(Stored items)
=== Section Start ===

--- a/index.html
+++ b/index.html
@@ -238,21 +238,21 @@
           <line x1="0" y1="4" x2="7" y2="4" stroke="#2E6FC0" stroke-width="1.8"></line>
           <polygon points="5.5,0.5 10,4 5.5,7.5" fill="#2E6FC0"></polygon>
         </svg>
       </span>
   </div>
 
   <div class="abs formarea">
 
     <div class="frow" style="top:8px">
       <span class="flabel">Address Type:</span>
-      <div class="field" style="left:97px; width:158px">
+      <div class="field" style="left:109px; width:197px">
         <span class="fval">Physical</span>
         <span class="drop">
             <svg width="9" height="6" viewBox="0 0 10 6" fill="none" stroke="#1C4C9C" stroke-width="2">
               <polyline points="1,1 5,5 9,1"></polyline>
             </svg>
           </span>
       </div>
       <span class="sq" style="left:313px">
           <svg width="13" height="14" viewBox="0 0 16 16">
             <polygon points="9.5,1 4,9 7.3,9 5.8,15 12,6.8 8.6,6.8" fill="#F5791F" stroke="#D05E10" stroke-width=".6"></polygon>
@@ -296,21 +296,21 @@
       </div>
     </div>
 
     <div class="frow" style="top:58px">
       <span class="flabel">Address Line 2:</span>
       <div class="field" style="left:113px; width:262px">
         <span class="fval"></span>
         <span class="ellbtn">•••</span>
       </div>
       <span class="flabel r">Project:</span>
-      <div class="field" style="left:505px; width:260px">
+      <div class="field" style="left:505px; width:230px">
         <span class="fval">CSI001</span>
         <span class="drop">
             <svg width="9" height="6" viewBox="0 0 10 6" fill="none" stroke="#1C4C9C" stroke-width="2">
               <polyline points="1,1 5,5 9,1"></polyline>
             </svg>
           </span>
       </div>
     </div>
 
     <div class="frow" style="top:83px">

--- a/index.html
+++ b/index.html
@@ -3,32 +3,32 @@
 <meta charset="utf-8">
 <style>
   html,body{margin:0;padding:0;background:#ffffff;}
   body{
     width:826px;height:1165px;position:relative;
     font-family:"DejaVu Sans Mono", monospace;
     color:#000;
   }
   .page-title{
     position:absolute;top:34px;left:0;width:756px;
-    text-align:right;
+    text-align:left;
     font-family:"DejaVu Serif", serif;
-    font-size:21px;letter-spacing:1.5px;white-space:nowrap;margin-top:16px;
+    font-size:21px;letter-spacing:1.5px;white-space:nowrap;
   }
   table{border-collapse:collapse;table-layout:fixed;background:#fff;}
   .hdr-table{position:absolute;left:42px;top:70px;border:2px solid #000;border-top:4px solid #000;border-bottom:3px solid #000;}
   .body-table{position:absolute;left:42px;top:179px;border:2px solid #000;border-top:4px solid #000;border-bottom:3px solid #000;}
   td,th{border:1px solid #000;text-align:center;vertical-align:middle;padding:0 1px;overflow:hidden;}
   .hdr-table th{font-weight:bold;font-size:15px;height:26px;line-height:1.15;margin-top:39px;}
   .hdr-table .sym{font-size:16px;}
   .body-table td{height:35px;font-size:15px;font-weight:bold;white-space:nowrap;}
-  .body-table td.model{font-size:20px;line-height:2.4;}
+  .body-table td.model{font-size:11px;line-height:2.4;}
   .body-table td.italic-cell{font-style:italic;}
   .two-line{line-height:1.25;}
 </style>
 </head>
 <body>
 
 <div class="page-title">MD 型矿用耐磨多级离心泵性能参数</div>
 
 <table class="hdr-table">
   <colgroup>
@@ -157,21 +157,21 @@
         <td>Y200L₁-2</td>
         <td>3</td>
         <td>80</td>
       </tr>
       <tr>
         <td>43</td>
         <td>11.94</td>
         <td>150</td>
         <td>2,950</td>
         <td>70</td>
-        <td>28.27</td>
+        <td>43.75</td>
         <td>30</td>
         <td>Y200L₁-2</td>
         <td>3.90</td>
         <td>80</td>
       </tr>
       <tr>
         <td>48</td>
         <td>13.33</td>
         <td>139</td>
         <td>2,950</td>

=== Section End ===
=== Section Start ===

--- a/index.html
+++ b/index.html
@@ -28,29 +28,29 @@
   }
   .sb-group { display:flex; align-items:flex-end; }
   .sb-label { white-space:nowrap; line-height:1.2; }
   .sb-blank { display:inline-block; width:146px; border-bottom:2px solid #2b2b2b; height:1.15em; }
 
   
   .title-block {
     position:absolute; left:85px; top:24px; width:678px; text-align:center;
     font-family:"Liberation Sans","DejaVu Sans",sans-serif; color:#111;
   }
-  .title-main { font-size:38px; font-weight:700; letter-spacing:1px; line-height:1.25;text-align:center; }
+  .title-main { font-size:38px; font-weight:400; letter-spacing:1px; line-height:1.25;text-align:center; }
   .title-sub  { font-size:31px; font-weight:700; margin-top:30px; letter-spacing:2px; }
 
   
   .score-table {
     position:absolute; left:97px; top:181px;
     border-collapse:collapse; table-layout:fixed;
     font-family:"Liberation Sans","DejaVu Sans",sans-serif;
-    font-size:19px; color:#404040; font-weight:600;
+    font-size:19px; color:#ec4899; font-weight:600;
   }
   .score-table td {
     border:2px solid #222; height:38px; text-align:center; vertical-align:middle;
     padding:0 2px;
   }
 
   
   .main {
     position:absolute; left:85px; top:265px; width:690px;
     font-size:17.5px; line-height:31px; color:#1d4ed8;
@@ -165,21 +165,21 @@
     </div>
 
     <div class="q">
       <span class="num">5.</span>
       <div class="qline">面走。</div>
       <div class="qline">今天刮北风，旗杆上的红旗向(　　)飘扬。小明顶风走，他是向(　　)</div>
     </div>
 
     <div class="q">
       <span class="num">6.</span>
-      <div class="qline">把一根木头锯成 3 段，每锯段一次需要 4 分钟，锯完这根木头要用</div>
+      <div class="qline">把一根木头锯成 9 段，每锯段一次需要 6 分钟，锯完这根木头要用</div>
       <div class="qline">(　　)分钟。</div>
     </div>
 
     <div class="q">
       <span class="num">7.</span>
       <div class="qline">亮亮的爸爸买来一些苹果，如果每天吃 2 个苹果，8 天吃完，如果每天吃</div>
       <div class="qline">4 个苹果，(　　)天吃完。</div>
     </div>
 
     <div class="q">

=== Section End ===
=== Section Start ===

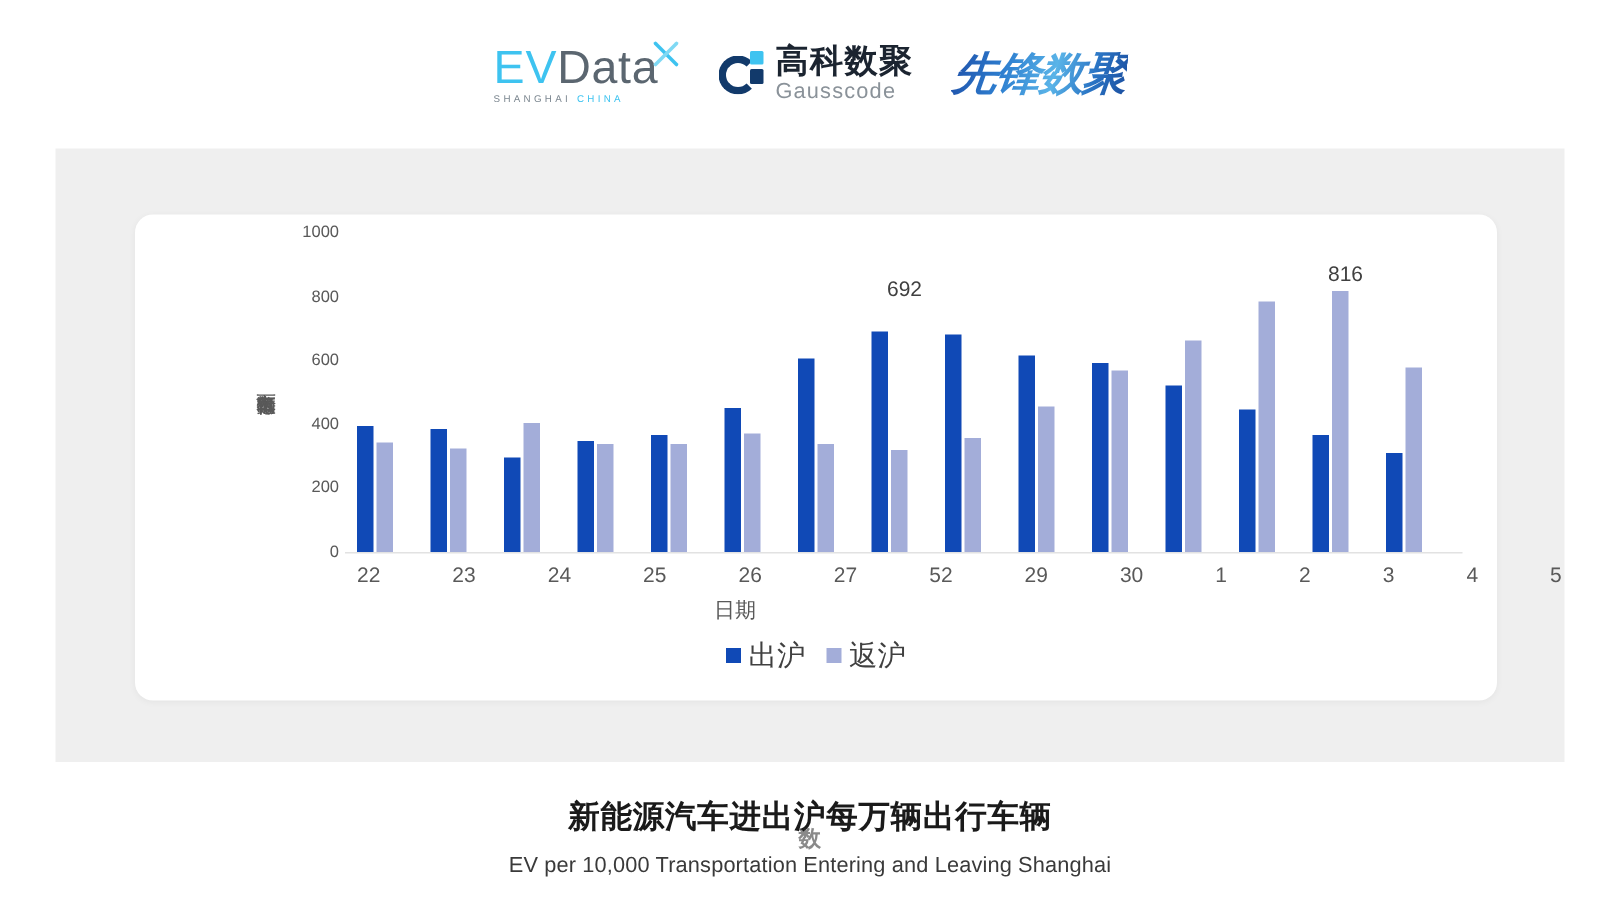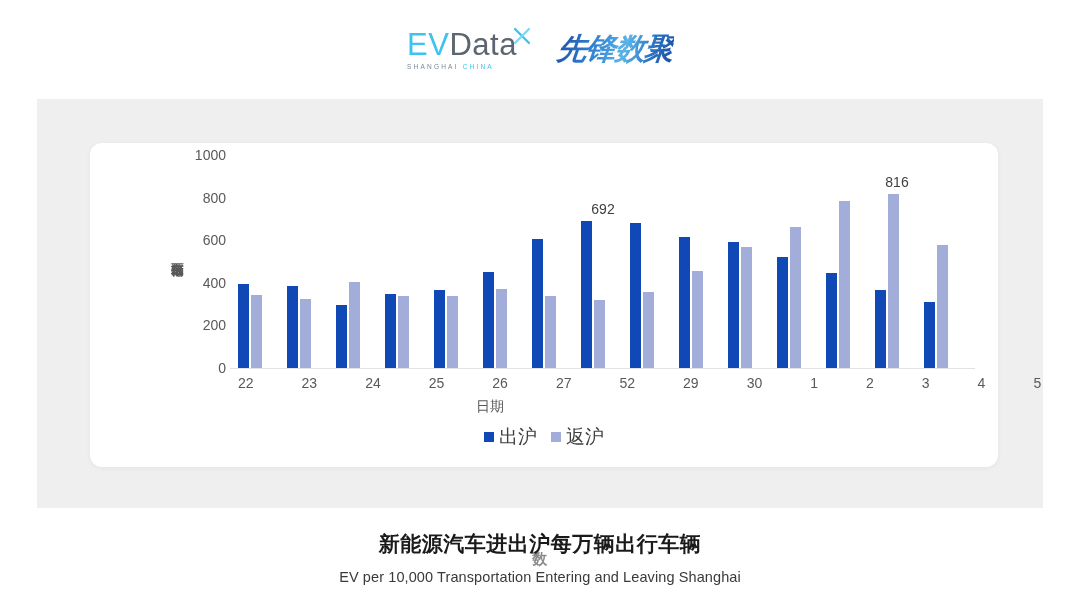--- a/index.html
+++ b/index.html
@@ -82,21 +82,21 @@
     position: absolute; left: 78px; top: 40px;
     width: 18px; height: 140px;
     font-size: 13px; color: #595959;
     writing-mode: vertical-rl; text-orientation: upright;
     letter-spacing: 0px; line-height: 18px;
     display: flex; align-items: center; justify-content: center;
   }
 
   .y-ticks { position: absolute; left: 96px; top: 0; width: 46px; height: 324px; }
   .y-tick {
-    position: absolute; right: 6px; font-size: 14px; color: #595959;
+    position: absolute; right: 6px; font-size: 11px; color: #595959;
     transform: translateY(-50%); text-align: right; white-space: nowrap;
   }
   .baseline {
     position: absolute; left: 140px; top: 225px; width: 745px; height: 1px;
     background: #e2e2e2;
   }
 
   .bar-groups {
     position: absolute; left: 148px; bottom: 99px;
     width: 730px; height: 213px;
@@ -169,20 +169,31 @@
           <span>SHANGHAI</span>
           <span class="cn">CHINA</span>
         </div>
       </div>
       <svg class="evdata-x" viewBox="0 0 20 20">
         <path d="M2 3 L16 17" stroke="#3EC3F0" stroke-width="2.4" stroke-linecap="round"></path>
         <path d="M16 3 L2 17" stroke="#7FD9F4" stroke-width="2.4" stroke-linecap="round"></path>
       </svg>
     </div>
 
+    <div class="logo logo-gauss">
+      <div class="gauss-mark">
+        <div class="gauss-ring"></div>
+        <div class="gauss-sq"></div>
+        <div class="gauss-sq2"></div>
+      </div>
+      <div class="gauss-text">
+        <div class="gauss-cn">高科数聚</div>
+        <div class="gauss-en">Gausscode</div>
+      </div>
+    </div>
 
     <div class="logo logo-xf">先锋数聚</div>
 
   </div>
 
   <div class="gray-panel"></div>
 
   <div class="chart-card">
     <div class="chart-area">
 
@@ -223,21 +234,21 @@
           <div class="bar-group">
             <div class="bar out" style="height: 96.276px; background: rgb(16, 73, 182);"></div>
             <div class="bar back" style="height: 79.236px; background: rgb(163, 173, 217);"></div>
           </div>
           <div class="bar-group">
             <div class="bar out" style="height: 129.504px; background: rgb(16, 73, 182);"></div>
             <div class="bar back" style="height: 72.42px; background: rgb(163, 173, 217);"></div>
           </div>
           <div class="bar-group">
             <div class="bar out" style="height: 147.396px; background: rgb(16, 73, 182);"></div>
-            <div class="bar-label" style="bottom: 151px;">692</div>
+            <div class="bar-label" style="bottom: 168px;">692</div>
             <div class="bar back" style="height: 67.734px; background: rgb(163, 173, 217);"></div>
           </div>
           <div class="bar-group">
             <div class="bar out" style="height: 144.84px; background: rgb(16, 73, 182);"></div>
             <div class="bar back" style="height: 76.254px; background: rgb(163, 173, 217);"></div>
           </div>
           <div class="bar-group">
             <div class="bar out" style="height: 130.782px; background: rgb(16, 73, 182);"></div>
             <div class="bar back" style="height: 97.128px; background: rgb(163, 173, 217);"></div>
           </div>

=== Section End ===

Whenever the word "fval" shows up in a line above, copy that line.

         <span class="fval">Physical</span>
         <span class="fval"></span>
         <span class="fval">CSI001</span>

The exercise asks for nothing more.